NEW YORK (Reuters) - Investors dumped U.S. government debt funds during the latest week, Lipper data showed on Thursday, pulling the most cash from those funds since March 2016 and exacerbating a bond selloff that spooked markets.
Nearly $1.7 billion hemorrhaged out of U.S.-based mutual funds and exchange-traded funds (ETFs) invested primarily in Treasury bonds during the seven-day period through Oct. 3, according to the Refinitiv research service.
Bond investors are growing restless as signs of inflation build and the U.S. Federal Reserve sticks to its plan of containing prices by hiking interest rates.
“The Street fears they might accelerate the interest rate program that they’re on right now,” said Pat Keon, senior research analyst at Lipper.
With potentially inflationary U.S. tariffs already taking effect, data on Wednesday showed U.S. service sector activity hit a 21-year high and ADP private payrolls data for September was also strong. Monthly U.S. jobs data is due on Friday.
U.S. benchmark 10-year Treasury note yields leapt to their highest since May 2011.
Fund investors were quick to adjust, raising stakes in lower-grade corporate credit. Those bonds are expected to hold up better than government debt when rates are rising, as long as the economy keeps growing. High-yield bond funds attracted $1.4 billion during the week, the most since July, Lipper said.
Oil prices, meanwhile, are more than $10 higher than they were at the beginning of the year, another sign of the price pressures building but also a help to energy companies that have issued debt in recent years to bring that crude to market. U.S. benchmark oil futures settled at $74.33 per barrel on Thursday, up from around $60 in January.
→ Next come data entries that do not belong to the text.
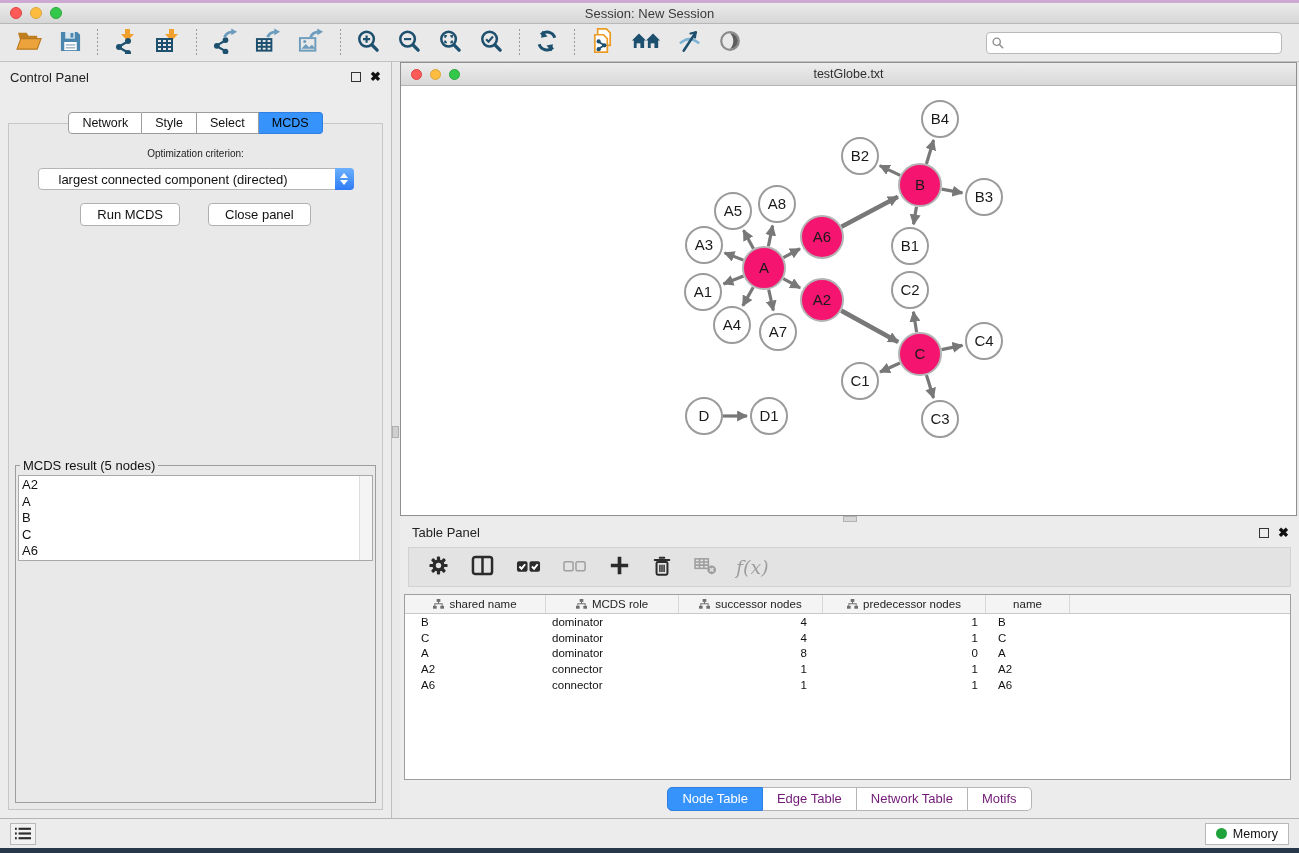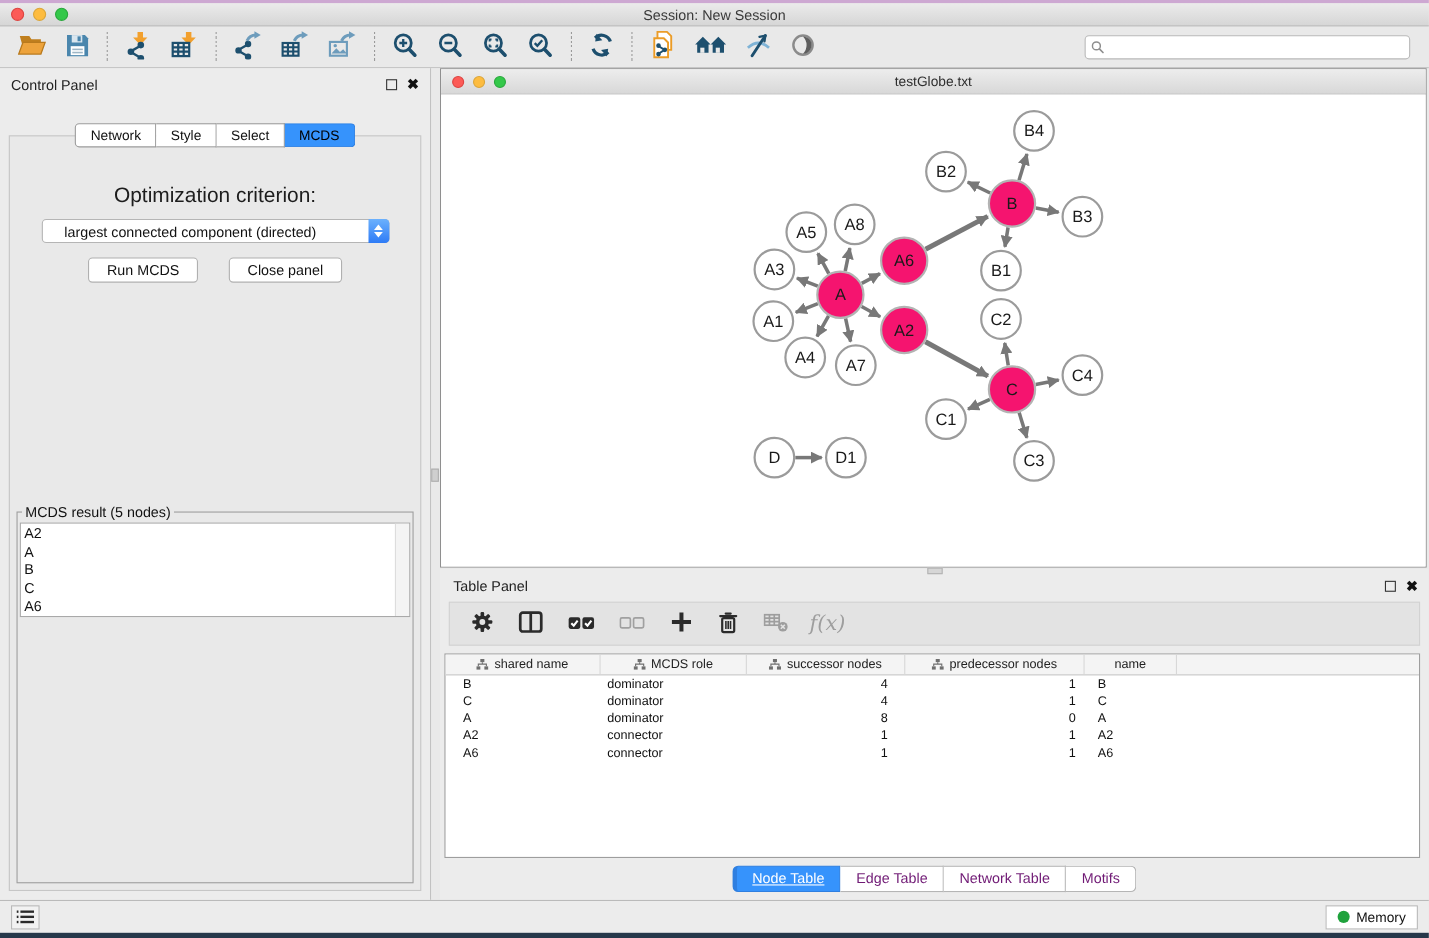"Optimization criterion:" .opt-label { font-size: 19px -> 10px; margin-top: 20px -> 0 }
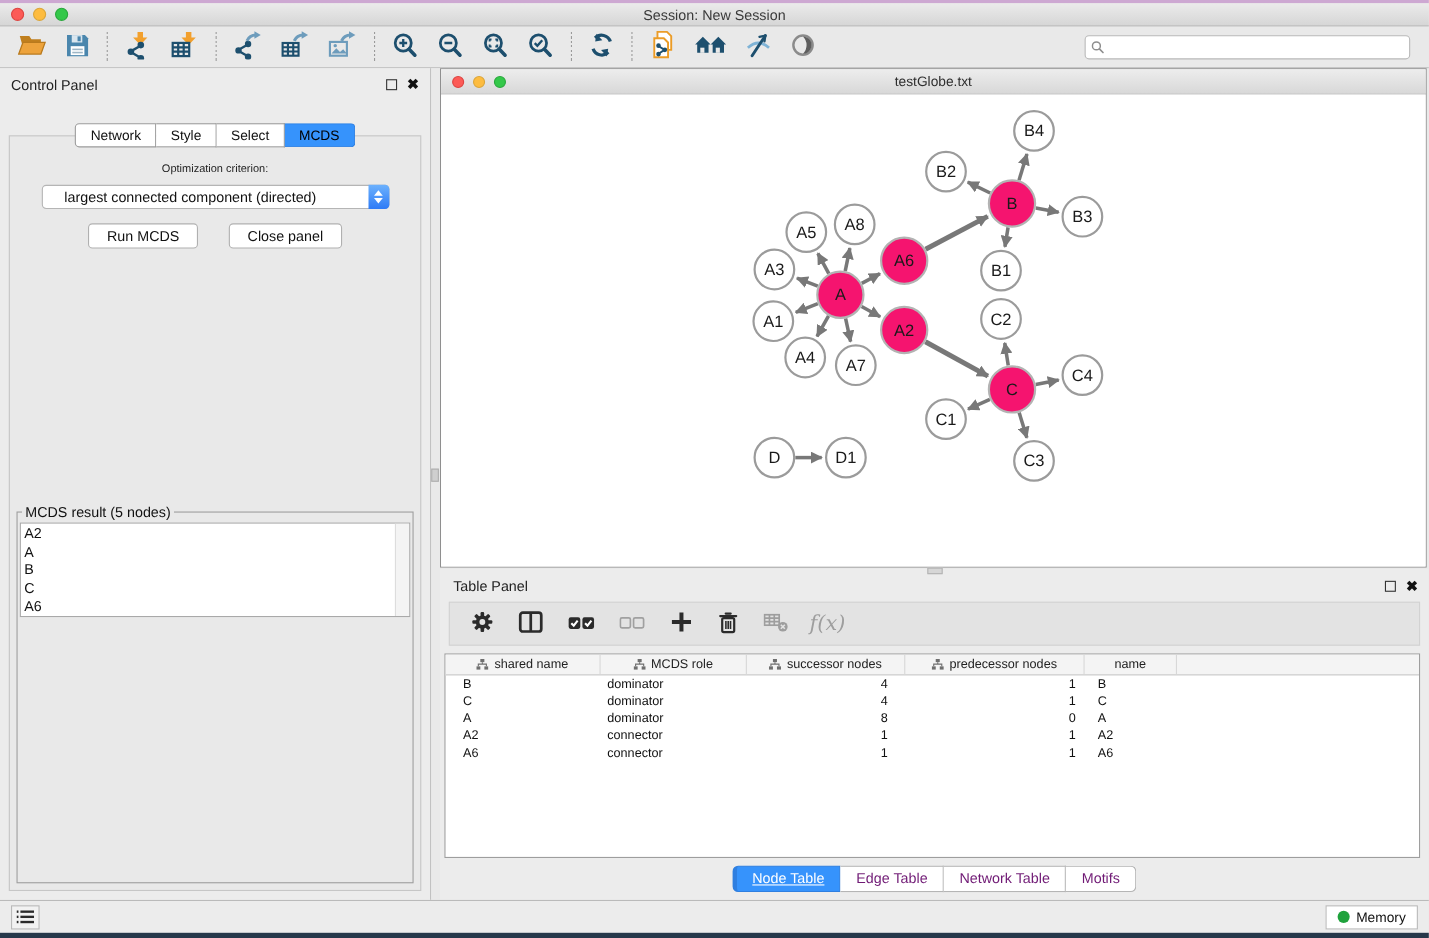"Node Table" .tp-tab:first-child { border-left: 4px solid #0c4a6e -> 1px solid #0c4a6e; text-decoration: underline -> none }
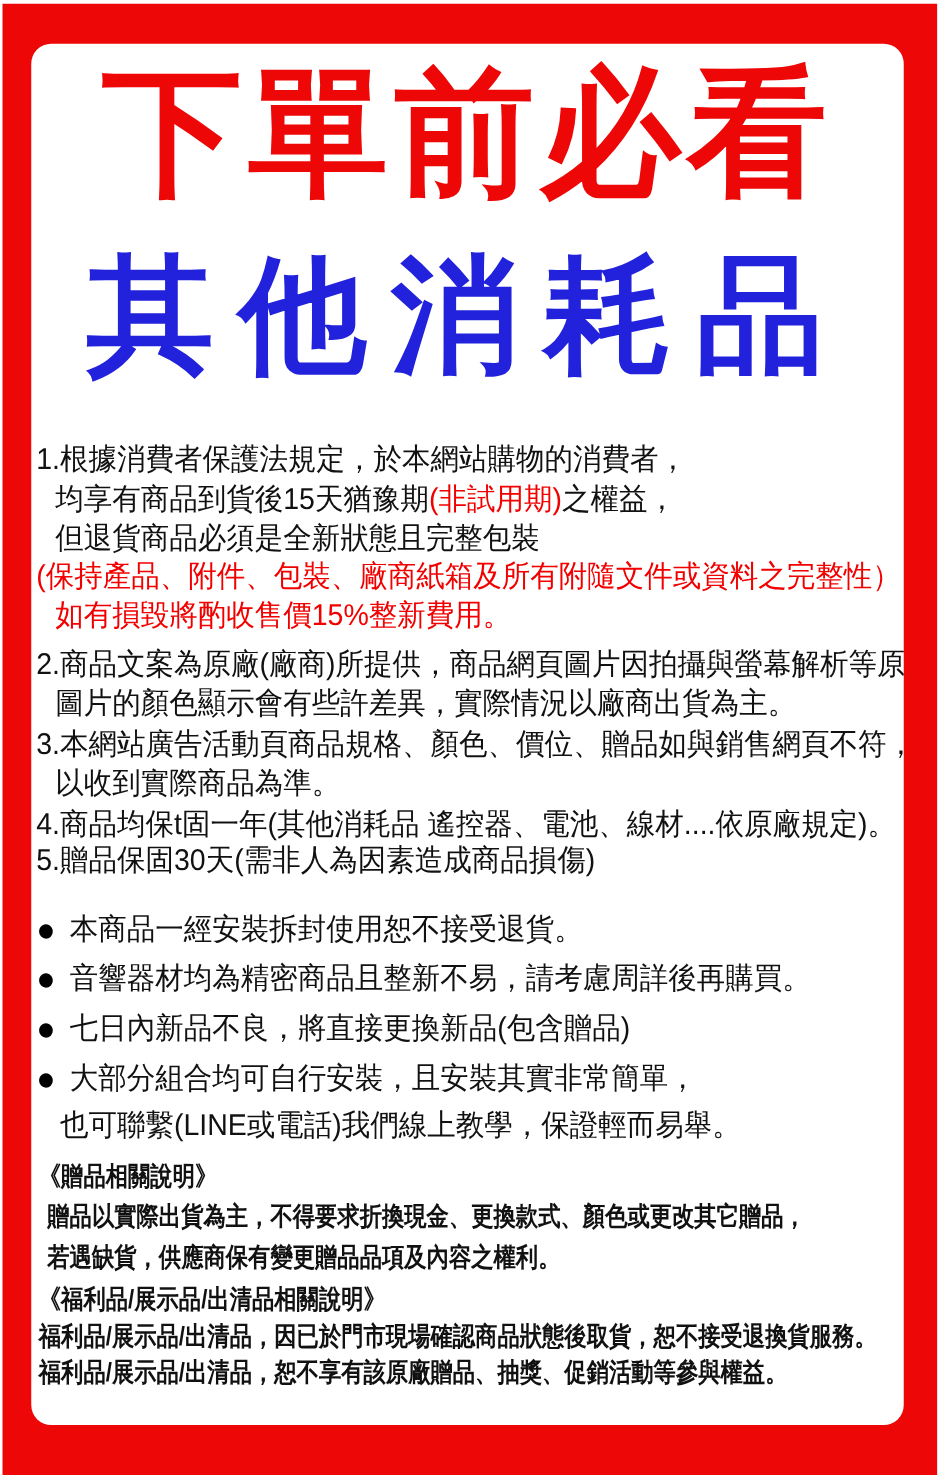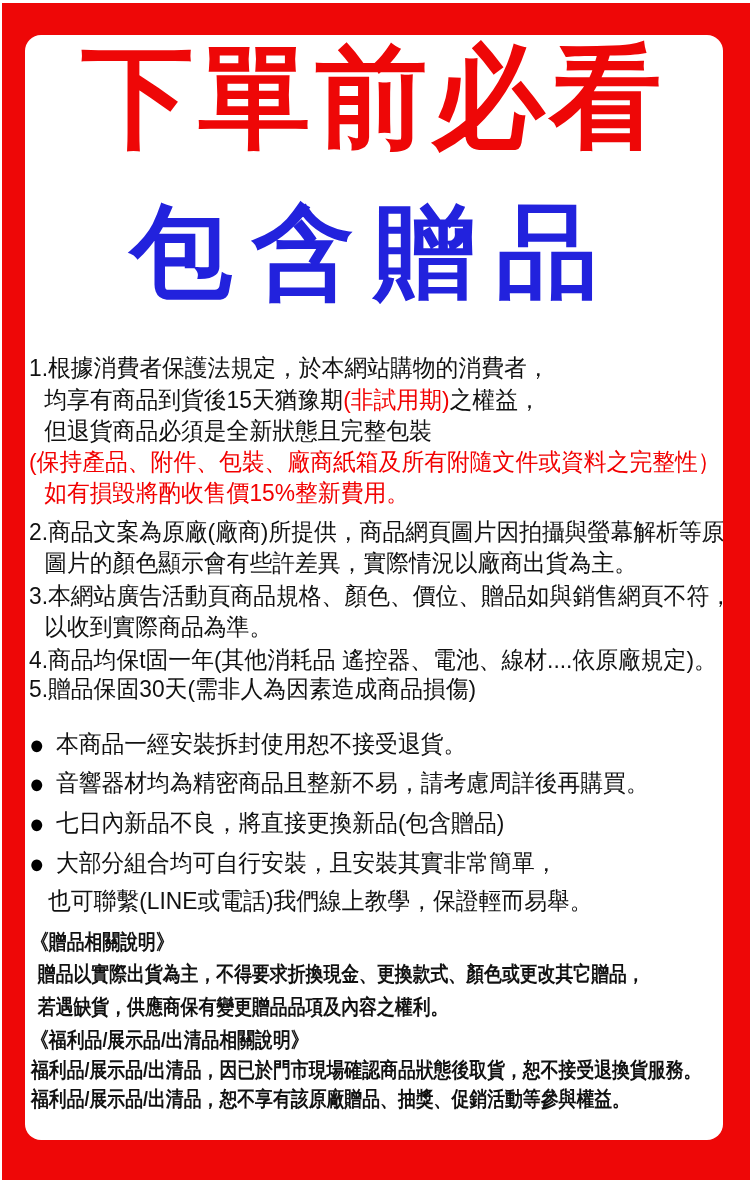"下單前必看" .title-red { font-family: Liberation Mono, monospace -> none }
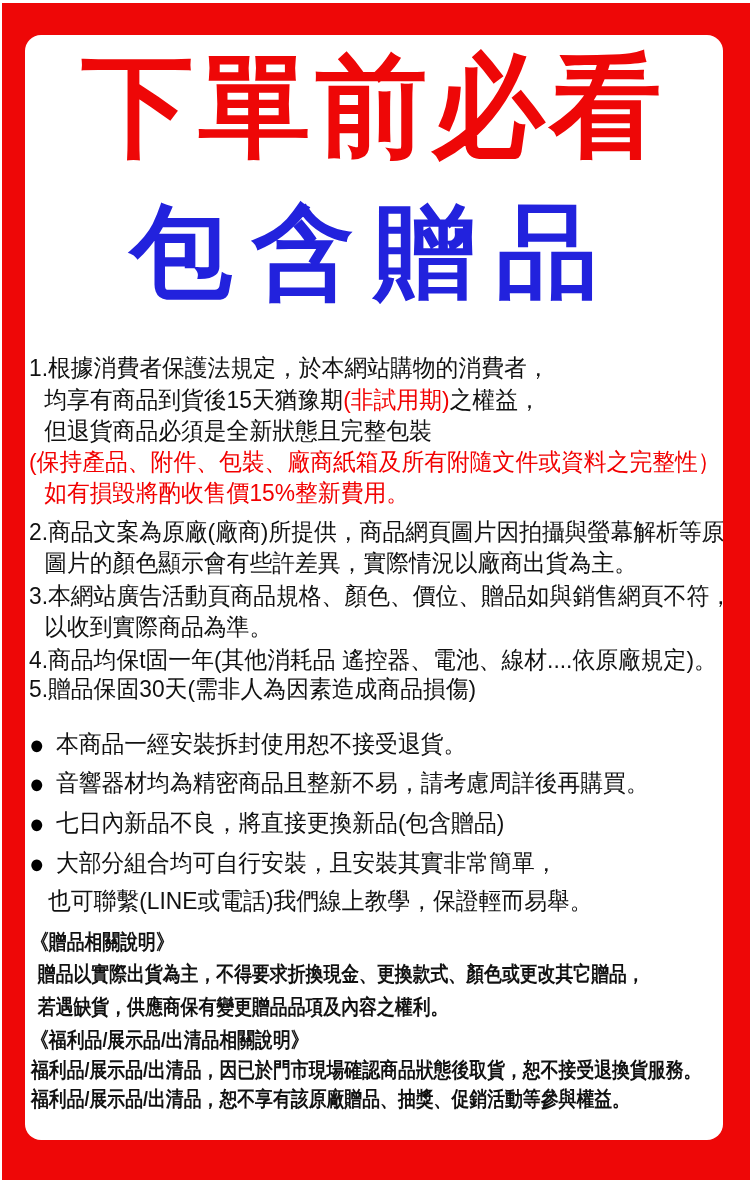"包含贈品" div.title { text: 包含贈 -> 其他消耗 }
Inflation-protected bond funds posted $544 million in withdrawals, the most in any week since June 2013, suggesting some fund investors are focused more on rising rates than inflation. These types of bonds only protect against the latter.
Stock fund investors repositioned on the move in rates, too.
Real estate funds recorded $700 million of withdrawals, the most since June, according to Lipper. The sector depends on debt financing that becomes more expensive when rates rise.
And investors pulled $1.7 billion from bank sector funds, the most since January 2015. Higher rates help banks, but only when there is enough of a gap between short- and long-term lending rates from which they can profit. Healthcare and Japanese stocks drew more cash in the latest week.